High Availability and Partitioning in Key-Value Stores
MetadataShow full item record
Maintaining and ensuring availability in modern distributed key-value stores at scale require a deep understanding of the clustering internals and the topology of the cluster. Detecting and fixing problems is often a complicated and error-prone task executed manually by system administrators. This thesis consists of two parts; the first part describes availability and partitioning methods used in modern key-value stores. The collected information is then used to evaluate missing features in the Redis Cluster system and as a base for the second part, implementing a cluster manager for Redis Cluster. The cluster manager should be able to detect and fix problems within the cluster without manual help from system administrators; a tool like this reduces the operational burden of running Redis Cluster deployments at scale. We have implemented an early version of a cluster manager for Redis Cluster. The cluster manager is designed to run alongside a new or existing deployment of Redis Cluster.
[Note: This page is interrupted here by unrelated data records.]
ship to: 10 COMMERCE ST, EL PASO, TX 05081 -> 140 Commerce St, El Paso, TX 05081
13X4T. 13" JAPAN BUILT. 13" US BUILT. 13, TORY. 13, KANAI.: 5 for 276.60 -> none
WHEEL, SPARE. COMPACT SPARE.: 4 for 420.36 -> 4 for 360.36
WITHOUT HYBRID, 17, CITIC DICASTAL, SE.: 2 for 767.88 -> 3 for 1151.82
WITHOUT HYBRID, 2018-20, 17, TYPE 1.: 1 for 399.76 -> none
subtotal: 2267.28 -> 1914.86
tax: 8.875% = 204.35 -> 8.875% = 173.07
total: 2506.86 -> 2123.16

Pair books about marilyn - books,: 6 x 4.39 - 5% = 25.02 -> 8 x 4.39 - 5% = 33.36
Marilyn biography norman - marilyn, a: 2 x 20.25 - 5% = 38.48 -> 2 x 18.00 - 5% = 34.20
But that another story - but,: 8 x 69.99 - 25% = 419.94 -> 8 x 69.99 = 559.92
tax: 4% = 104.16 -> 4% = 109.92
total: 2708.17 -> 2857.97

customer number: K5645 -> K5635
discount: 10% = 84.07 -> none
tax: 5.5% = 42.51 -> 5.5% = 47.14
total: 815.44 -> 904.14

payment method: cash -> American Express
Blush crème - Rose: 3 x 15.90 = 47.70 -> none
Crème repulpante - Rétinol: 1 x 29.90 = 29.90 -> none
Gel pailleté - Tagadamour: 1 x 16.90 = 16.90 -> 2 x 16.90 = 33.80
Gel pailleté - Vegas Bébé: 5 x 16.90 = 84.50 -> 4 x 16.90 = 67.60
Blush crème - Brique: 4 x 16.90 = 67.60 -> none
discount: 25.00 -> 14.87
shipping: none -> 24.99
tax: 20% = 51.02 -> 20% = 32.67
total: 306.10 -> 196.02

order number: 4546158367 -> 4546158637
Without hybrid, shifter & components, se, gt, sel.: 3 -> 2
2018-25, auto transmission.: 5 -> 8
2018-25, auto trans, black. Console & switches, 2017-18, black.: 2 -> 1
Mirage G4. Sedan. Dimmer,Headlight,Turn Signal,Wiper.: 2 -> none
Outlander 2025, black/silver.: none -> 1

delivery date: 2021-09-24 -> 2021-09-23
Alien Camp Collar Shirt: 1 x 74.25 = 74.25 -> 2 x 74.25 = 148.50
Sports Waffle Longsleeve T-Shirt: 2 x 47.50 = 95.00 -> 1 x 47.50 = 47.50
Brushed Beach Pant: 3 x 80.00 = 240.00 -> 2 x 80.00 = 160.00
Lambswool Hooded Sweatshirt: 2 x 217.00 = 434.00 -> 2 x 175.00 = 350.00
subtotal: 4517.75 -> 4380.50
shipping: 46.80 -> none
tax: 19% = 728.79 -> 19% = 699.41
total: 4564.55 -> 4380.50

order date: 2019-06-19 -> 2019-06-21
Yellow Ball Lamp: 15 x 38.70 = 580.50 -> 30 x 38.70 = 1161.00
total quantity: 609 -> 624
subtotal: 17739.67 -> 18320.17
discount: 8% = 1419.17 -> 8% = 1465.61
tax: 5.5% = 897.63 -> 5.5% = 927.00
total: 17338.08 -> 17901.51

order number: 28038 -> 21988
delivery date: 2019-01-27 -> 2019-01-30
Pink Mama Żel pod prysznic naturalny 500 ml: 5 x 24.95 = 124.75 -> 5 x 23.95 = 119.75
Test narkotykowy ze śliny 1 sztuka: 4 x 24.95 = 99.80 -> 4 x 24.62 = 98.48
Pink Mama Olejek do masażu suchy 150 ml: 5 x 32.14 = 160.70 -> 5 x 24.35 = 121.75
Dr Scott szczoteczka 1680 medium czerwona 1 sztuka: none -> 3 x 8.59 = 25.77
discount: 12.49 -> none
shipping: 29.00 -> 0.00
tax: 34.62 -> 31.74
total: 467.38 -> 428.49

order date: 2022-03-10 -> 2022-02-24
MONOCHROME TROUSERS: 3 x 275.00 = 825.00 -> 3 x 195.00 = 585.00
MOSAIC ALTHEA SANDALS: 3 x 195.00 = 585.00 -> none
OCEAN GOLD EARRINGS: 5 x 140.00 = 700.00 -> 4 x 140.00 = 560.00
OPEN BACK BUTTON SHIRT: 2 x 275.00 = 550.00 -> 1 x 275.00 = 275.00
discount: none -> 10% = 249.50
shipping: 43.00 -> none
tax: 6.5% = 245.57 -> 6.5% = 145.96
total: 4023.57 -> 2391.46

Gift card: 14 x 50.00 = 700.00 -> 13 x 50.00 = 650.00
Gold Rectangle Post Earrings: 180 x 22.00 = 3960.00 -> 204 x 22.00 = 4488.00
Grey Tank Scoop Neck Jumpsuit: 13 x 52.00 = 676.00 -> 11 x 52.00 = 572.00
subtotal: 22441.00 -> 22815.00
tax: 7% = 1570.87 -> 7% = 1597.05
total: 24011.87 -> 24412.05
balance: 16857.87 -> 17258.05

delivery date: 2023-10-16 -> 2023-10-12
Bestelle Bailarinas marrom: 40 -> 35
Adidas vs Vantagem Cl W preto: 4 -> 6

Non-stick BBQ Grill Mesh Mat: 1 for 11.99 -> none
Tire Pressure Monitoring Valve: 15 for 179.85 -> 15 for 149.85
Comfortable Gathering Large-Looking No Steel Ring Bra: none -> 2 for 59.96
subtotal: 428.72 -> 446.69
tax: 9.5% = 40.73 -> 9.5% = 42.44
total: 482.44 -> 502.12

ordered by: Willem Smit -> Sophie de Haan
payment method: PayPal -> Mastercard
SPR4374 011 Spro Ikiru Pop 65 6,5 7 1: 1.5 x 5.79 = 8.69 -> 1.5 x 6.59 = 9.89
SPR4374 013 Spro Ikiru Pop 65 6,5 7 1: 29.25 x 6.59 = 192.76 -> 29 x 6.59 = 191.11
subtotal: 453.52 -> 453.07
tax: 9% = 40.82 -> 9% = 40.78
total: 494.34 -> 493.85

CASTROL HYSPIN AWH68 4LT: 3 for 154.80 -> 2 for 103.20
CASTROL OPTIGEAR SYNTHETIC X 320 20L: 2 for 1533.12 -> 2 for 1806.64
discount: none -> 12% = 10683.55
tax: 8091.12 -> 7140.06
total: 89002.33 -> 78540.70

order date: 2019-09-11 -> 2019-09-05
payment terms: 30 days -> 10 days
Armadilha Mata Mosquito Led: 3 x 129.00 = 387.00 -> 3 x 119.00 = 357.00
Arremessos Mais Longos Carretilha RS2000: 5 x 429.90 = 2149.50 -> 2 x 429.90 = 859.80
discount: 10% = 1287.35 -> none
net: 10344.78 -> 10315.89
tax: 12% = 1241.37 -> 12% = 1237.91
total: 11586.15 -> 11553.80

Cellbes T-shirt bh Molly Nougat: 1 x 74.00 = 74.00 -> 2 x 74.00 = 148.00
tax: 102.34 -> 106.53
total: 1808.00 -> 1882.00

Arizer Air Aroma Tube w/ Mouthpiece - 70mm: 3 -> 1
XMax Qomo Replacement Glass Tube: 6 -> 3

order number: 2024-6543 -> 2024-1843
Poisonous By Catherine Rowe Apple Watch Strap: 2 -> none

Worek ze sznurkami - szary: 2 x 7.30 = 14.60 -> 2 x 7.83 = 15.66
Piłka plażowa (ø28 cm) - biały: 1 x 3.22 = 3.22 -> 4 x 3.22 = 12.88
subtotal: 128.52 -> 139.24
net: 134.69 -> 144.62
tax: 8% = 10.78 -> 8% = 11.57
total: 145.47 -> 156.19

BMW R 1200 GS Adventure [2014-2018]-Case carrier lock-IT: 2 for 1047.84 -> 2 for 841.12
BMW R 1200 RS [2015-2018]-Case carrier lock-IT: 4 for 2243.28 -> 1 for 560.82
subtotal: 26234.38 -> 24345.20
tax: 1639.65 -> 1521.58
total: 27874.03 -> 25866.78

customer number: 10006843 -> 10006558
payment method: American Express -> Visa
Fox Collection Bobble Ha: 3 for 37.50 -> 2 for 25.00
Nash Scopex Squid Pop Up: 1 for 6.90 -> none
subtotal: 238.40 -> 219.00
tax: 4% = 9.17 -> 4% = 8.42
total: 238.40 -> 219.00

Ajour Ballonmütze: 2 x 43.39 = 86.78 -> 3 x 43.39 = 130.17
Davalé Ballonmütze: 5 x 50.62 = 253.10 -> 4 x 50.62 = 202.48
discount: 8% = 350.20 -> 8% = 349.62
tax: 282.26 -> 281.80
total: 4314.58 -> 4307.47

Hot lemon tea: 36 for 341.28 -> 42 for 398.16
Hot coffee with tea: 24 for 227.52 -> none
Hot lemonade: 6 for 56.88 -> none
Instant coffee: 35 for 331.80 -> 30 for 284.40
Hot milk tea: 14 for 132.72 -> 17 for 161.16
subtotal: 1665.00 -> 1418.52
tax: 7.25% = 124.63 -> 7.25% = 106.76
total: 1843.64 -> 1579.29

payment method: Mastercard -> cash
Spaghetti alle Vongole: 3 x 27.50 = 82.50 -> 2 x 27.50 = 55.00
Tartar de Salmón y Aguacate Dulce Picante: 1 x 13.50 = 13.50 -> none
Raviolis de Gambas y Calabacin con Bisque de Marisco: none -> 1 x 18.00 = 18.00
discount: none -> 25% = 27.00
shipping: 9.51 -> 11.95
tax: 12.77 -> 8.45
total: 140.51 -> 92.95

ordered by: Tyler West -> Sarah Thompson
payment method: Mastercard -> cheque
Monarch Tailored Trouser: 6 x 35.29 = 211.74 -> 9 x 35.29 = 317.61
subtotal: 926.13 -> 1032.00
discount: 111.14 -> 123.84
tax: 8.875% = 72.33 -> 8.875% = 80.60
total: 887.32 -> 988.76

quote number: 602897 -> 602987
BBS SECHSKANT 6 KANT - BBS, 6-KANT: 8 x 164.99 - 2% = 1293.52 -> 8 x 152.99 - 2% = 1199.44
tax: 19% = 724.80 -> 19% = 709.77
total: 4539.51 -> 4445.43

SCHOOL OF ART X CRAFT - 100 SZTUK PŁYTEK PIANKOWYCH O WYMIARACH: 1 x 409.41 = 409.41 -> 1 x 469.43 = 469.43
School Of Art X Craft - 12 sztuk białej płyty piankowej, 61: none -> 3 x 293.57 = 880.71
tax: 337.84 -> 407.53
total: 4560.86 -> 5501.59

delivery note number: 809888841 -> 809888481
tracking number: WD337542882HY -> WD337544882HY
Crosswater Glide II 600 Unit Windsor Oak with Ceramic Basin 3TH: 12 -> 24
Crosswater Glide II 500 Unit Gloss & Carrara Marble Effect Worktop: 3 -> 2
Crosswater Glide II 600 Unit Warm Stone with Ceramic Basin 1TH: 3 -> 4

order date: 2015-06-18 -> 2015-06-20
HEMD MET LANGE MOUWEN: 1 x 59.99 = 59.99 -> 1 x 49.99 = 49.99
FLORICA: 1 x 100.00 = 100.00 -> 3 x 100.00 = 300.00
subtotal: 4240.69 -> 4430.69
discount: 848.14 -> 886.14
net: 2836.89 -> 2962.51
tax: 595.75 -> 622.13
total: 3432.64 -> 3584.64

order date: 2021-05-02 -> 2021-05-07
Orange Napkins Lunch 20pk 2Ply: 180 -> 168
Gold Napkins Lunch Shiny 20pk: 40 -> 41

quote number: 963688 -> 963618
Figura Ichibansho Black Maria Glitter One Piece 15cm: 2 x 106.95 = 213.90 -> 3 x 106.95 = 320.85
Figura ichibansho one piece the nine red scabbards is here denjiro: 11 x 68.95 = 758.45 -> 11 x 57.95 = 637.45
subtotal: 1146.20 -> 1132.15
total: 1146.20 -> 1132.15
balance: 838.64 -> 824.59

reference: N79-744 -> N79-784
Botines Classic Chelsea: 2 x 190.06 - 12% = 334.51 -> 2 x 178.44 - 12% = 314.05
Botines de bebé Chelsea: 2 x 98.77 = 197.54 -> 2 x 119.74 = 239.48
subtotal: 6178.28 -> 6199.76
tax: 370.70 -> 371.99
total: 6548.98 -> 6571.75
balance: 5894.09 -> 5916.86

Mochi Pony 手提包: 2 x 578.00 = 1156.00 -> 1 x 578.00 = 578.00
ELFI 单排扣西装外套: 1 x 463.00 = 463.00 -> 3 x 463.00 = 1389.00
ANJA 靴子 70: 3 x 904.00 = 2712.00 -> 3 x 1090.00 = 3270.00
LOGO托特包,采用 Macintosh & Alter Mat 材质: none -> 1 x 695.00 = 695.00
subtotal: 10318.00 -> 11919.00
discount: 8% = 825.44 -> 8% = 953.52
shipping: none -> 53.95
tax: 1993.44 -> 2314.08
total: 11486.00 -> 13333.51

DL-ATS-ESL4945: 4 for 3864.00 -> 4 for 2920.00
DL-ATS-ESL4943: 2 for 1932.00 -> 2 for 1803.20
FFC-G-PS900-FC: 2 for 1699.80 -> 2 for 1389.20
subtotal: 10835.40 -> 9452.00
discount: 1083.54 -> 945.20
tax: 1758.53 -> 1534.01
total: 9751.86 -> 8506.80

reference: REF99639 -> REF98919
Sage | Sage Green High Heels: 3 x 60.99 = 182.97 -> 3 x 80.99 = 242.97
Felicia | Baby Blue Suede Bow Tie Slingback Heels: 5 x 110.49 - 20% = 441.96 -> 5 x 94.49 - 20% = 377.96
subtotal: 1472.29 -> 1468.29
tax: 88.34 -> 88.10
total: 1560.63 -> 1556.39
The implementation consists of two components, a manager, and an agent. The manager is responsible for watching the cluster and planning operations. The agent runs alongside each Redis instance and is responsible for executing the commands planned by the manager. We performed a set of test cases to verify the implementation. The test cases monitor the cluster state while cluster failures are introduced. The results show that the cluster manager can detect and fix problems without manual intervention from system administrators. Our product is an essential step in the right direction for an autonomous cluster solution in Redis.